• Your assignment
From the line containing "subtotal: 414.00 -> 519.00" down to the line containing "total: 474.42 -> 588.08" in the records below, reproduce every line exactly, ends included, and omit all others.

• Input data
*** Block opens ***
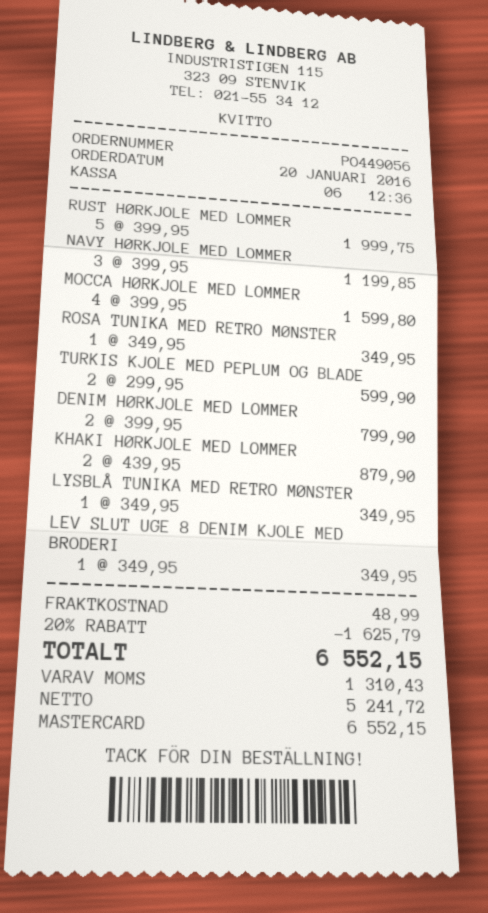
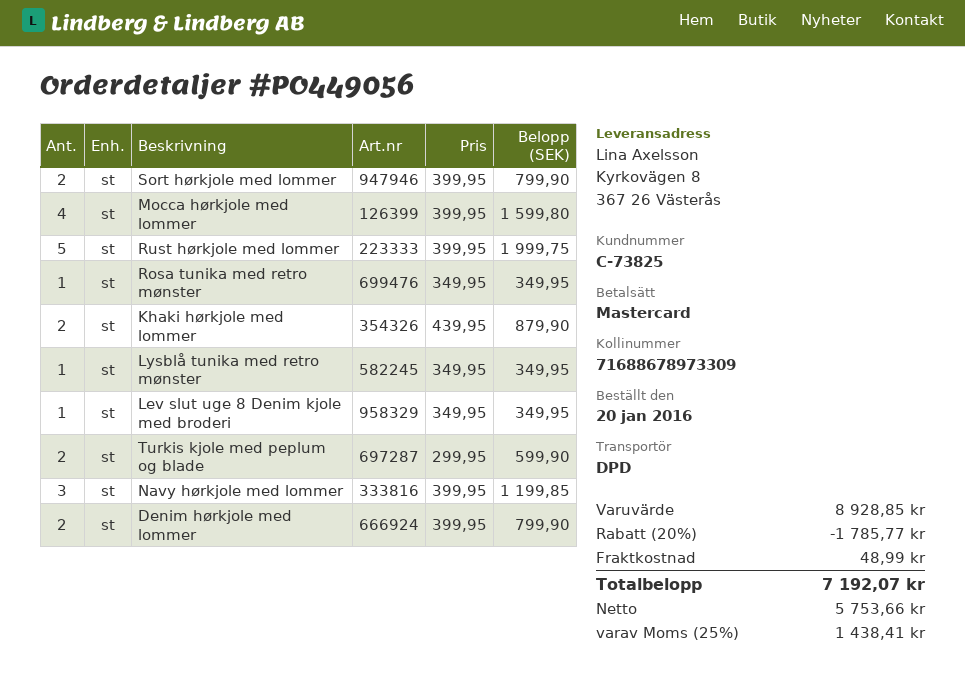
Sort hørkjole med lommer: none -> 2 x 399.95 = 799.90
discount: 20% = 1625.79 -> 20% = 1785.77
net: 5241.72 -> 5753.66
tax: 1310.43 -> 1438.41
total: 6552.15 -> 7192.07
*** Block closes ***
*** Block opens ***
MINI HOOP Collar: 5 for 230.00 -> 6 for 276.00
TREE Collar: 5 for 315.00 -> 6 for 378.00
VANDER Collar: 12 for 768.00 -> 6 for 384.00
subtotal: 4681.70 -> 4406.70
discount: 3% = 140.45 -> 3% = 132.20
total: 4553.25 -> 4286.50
*** Block closes ***
*** Block opens ***
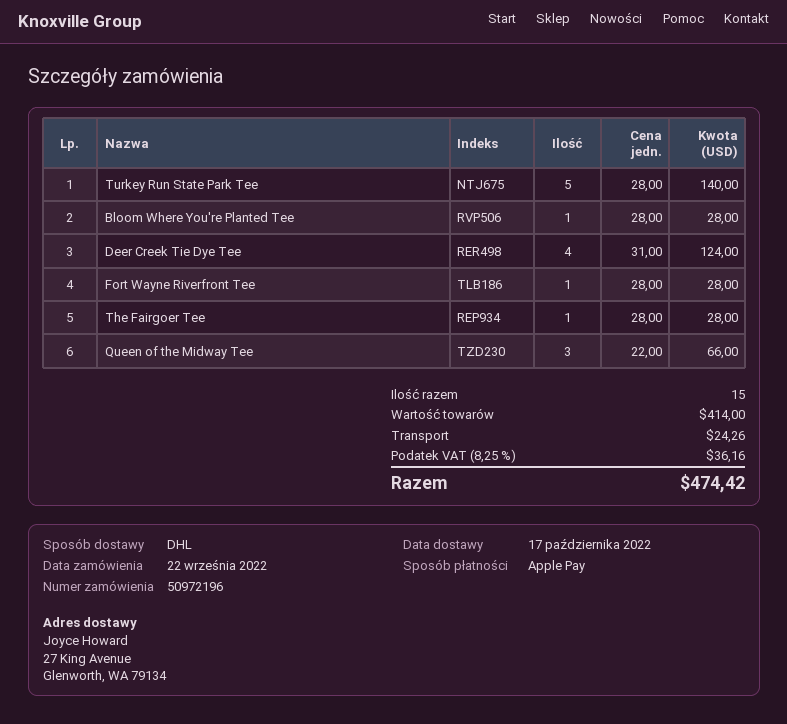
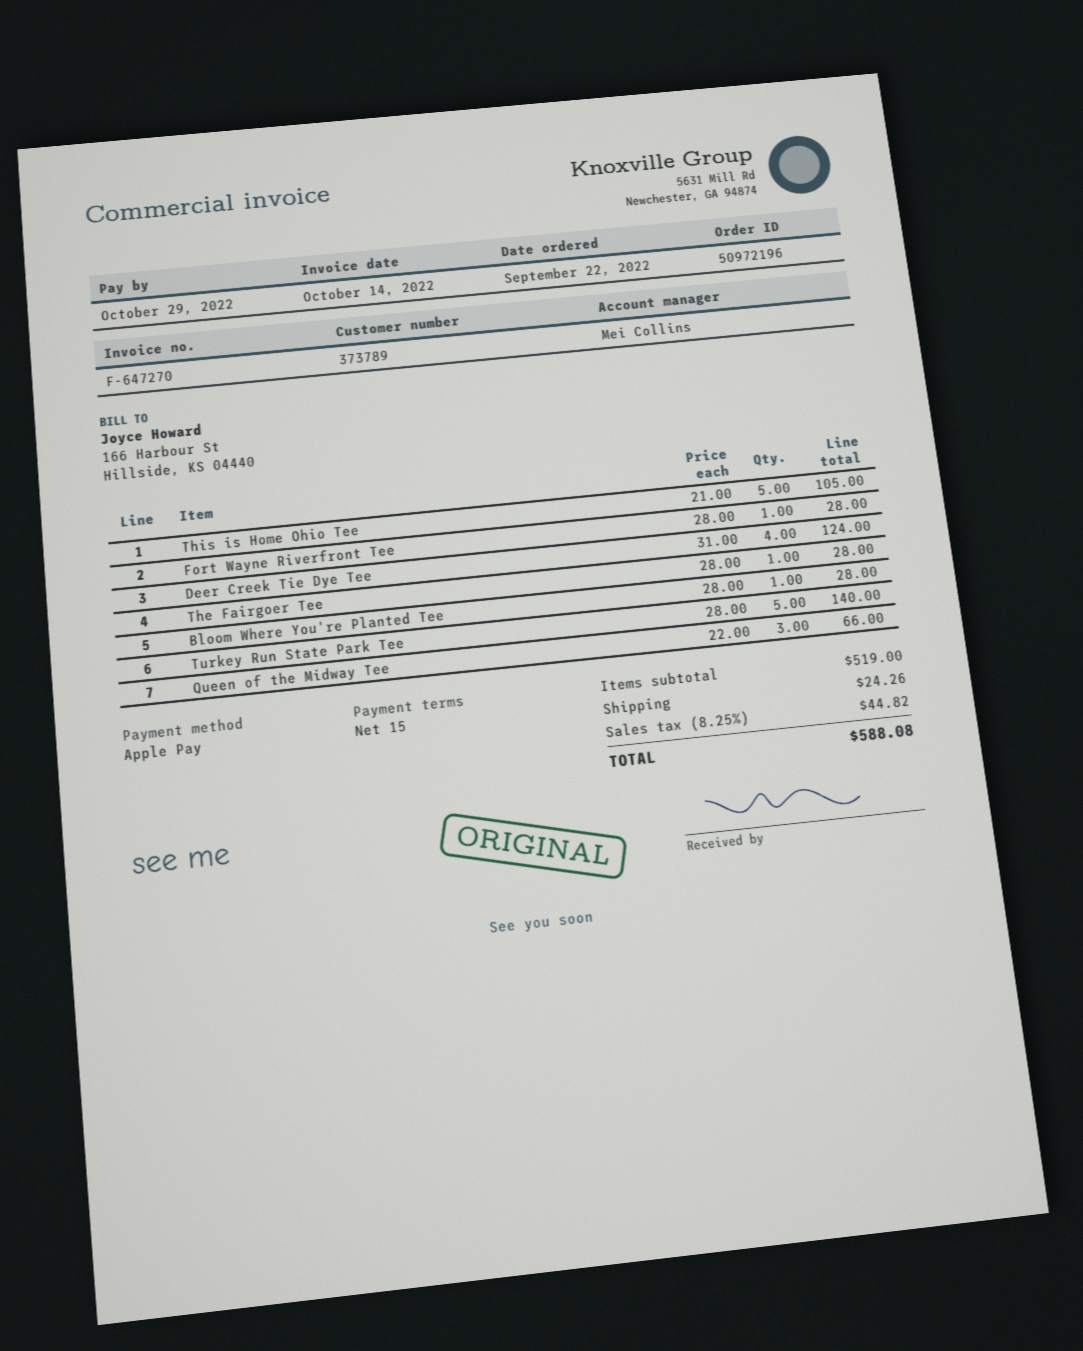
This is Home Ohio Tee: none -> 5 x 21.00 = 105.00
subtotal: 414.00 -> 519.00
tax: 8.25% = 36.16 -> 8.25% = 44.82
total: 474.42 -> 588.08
*** Block closes ***
• Result
subtotal: 414.00 -> 519.00
tax: 8.25% = 36.16 -> 8.25% = 44.82
total: 474.42 -> 588.08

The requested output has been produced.